Dans l’urgence croissante, imposée par l’avis de saisie de la maison paternelle pour dettes, l’enchaînement d’injustices et de rejets font naître chez le jeune homme une passion nouvelle et hautement inflammable  : la colère. Le film est porté par la performance majuscule d’Adam Bessa dont le jeu, tout en retenue, imprime la pellicule d’une rage désespérée.

© Dulac distribution

Etats-unien d’origine égyptienne, Lotfy Nathan ne convertit pas son point de vue extérieur en regard de surplomb. Au contraire, en suivant les allers-retours d’Ali à la frontière libyenne, la caméra du réalisateur explore le territoire tunisien. Il trace ainsi une cartographie horizontale dans de vastes plans d’ensemble bien servis par un format 35mm, où s’évanouit le corps d’Ali.

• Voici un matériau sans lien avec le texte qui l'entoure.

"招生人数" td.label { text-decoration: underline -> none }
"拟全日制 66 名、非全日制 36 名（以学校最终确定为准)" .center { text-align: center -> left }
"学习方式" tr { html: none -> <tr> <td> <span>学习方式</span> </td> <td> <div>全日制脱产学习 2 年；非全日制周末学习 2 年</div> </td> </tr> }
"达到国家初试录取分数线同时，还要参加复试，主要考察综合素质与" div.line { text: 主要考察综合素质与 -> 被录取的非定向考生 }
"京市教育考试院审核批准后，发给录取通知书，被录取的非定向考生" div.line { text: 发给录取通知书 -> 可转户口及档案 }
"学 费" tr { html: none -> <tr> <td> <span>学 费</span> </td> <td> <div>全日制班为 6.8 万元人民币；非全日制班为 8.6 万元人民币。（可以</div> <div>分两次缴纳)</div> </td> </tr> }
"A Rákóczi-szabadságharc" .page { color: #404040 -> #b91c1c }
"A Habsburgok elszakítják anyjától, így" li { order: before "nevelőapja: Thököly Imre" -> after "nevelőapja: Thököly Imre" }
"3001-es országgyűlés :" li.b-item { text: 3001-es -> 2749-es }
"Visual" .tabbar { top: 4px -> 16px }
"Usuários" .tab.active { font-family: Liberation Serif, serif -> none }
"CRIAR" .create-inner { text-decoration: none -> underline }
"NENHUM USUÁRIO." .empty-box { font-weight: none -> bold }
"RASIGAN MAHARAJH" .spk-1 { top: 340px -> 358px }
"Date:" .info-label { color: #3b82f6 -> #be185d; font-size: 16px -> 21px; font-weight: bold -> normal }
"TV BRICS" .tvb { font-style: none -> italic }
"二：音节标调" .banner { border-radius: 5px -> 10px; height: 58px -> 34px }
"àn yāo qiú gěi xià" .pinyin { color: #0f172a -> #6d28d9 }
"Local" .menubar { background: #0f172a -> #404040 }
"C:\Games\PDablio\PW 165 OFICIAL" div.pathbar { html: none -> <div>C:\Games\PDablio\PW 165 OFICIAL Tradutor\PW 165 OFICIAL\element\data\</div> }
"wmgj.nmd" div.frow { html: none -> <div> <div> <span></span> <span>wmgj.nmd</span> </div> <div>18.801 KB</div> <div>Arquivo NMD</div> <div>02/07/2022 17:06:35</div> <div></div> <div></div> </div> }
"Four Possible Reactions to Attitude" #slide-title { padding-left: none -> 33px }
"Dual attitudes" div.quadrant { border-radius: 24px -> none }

Et cet effacement physique n’a rien de métaphorique  ; Lotfy Nathan fait de l’invisibilisation du corps d’Ali dans l’espace public le moteur de sa colère grandissante. Ali n’est pas un héros, il n’a de toute façon aucun adversaire identifiable à combattre. Les racines de la corruption restent hors champ d’Harka. C’est d’indifférence et d’impuissance que brûle Ali. Conséquences d’un système fracturé de l’intérieur et dont les victimes sont ceux que l’on ne voit pas.